The international response to decades of profit shifting has been a coordinated effort through the OECD known as the Base Erosion and Profit Shifting project, which produced a global minimum tax framework aimed at ensuring large multinationals pay at least fifteen percent on profits in every jurisdiction. The mechanism, called the Income Inclusion Rule, allows a parent company's home country to top up tax if a foreign subsidiary pays below the minimum rate. A floor on the race to the bottom, in principle.

Whether it works depends on implementation, and implementation is uneven. Countries that benefit from the current system have limited incentive to change it. The definitions of what counts as substance, what counts as a genuine economic activity worth a tax benefit, remain contested. Ask yourself: if the rules were truly settled, would the litigation dockets of tax courts across three continents look the way they do?

What has not changed is the underlying logic. As long as multinational groups consist of multiple legal entities transacting with each other, the prices on those internal transactions will shape where profit lands. The global minimum tax sets a floor on the rate; it does not resolve the prior question of where the base sits.
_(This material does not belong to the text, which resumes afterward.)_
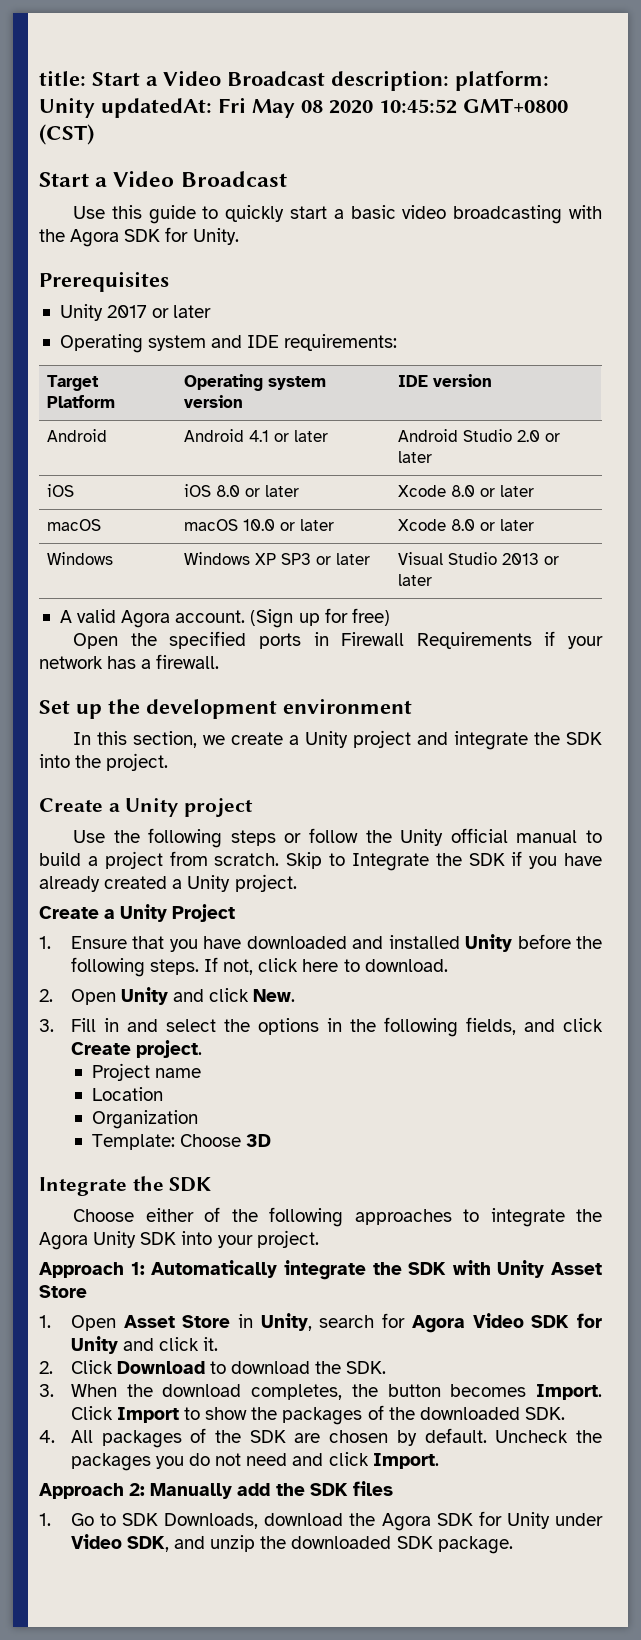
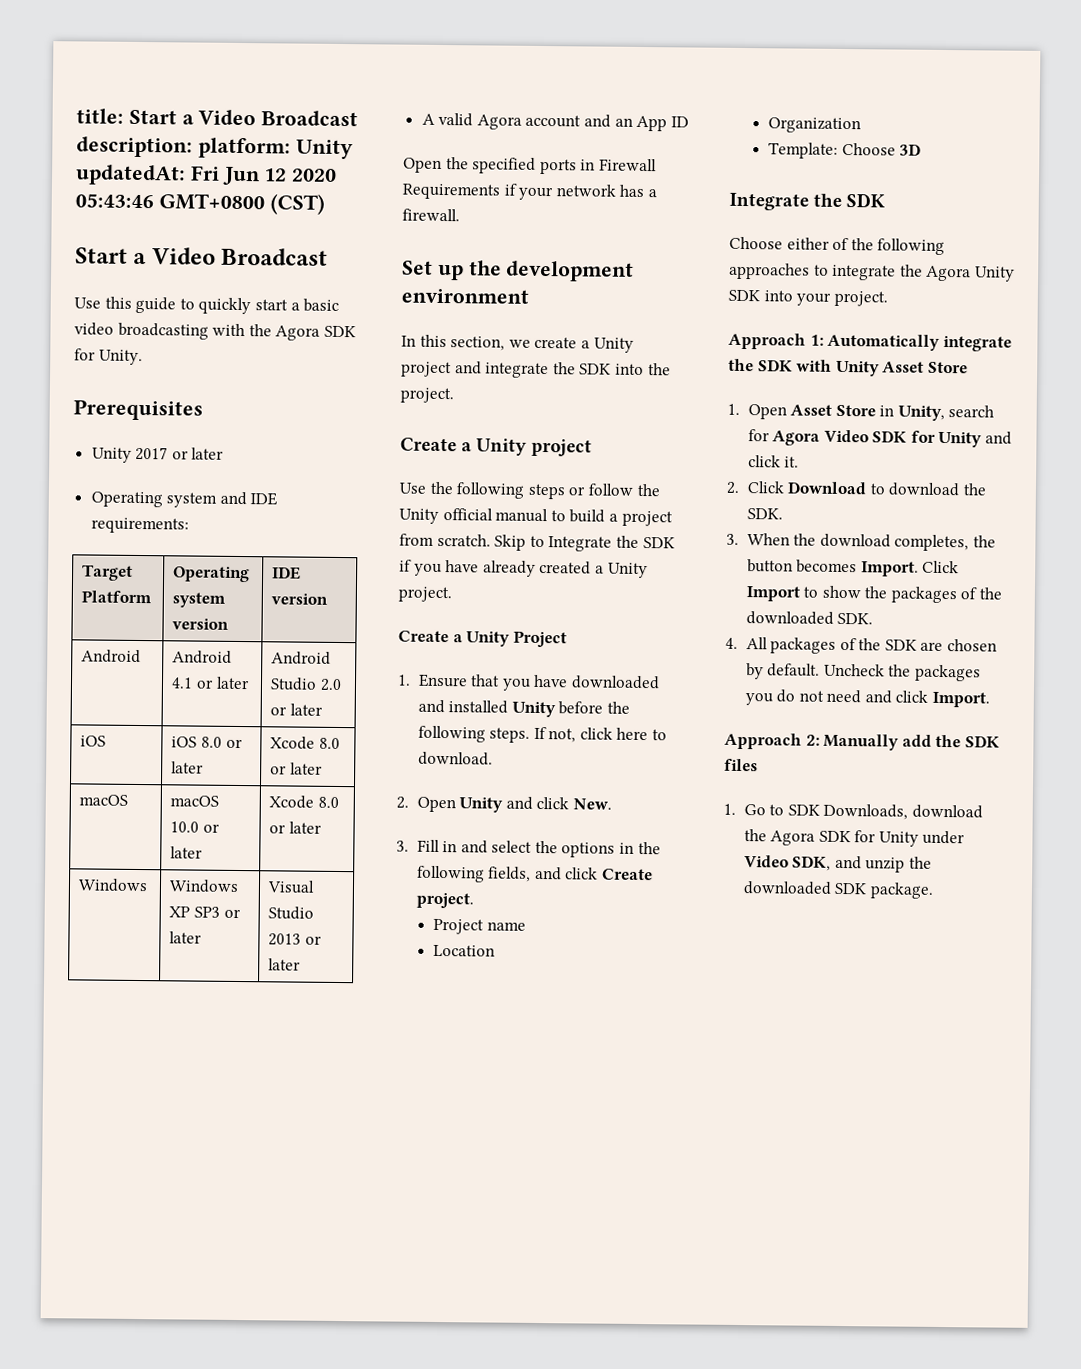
[252,99,457,118] May 08 2020 10:45:52 -> [221,166,338,186] [75,193,154,209] Jun 12 2020 05:43:46
[175,608,390,628] account. (Sign up for free) -> [525,114,689,132] account and an App ID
A company can still concentrate profit in a low-tax jurisdiction and pay fifteen percent there rather than nothing, which is progress of a kind, though it remains a long way from the intuition that tax should follow economic activity. The structure of the firm is, and will remain, a tax instrument. Not a secret one. A structural one. And the gap between where a company operates and where it pays tax will stay stubbornly wide until the rules governing that structure change more fundamentally than they yet have.